Al Bliss ridacchiò un’altra volta, e poi, con un clic, la comunicazione si interruppe. Al Bliss aveva riappeso.

“Ucciderò quel figlio di puttana” si disse Jason. “Ridurrò in pezzettini minuscoli quel bastardo di un grassone calvo.

“Cosa sta cercando di farmi? Non capisco. Cos’ha contro di me, cosi, all’improvviso? Che diavolo gli ho fatto, Cristo santo? È mio amico e mio agente da diciannove anni. E una cosa del genere non è mai successa.

“Proverò con Bill Wolfer” decise. “È sempre in ufficio o comunque reperibile. Riuscirò a raggiungerlo e scoprirò cosa accidente ci sia sotto.” Infilò una seconda moneta da un dollaro nella fessura e, a memoria, compose un altro numero.

— Studio legale Wolfer Blaine — gli risuonò all’orecchio la voce di un’impiegata.

— Passami Bill — disse Jason. — Sono Jason Taverner. Hai capito bene chi.

L’impiegata disse: — Oggi il signor Wolfer è in aula. Preferisce parlare col signor Blaine, oppure devo farla richiamare dal signor Wolfer quando rientrerà in ufficio, nel pomeriggio?

— Ma sai chi sono? — chiese Jason. — Sai chi è Jason Taverner? Guardi la tivù? — A quel punto perse quasi il controllo della propria voce; la sentì spezzarsi e salire a un livello acuto. Se ne riappropriò con uno sforzo enorme, ma non riuscì a fermare il tremito delle mani. In realtà, tutto il suo corpo stava tremando.

— Mi spiace, signor Taverner — disse l’impiegata. — Proprio non posso parlare a nome del signor Wolfer o…

— Guardi la tivù?

— Sì.

— E non hai mai sentito parlare di me? Del Jason Taverner Show, alle nove di sera del martedì?

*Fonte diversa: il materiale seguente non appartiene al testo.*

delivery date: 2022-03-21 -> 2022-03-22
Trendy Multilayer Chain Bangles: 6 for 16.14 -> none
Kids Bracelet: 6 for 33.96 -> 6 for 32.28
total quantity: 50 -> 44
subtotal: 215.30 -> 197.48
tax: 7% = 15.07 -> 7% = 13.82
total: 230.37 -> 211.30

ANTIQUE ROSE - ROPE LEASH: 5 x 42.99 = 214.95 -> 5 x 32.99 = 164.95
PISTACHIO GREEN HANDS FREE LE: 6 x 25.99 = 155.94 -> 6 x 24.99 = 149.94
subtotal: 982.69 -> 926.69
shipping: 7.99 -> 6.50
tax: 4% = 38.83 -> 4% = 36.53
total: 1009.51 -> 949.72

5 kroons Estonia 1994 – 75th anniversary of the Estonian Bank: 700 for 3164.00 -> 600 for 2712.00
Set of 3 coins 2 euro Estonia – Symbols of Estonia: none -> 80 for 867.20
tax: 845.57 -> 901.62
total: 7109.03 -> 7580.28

— Mi spiace, signor Taverner. Lei deve conferire direttamente col signor Wolfer. Mi lasci il suo numero di telefono e la farò richiamare in giornata.

Jason riappese.

“Sono impazzito” pensò. “Oppure è impazzita lei. Lei e Al Bliss, quel figlio di puttana. Dio!” Si allontanò distrutto dal telefono, si buttò su una delle poltrone consunte. Stare seduto era una bella sensazione. Chiuse gli occhi e inspirò lentamente, profondamente. E rifletté.

“Ho cinquemila dollari in banconote del governo di grosso taglio” si disse. “Quindi non sono del tutto inerme. E quella cosa è scomparsa dal mio petto, assieme ai suoi tubi di suzione. All’ospedale devono essere riusciti a rimuoverli chirurgicamente. Quindi, se non altro, sono vivo; di questo posso rallegrarmi. C’è stato un salto temporale? Dov’è un giornale?”

Trovò una copia del “Los Angeles Times” su un divano lì vicino, lesse la data: 12 ottobre 1988. Nessun salto temporale. Era il giorno dopo il suo ultimo show. Il giorno dopo il suo ingresso in ospedale, moribondo per colpa di Marilyn.

Gli venne un’idea. Sfogliò il quotidiano finché non trovò la pagina degli spettacoli. Da tre settimane si esibiva tutte le sere nella Sala Persiana dell’Hollywood Hilton. Tranne ovviamente il martedì, per lo show televisivo.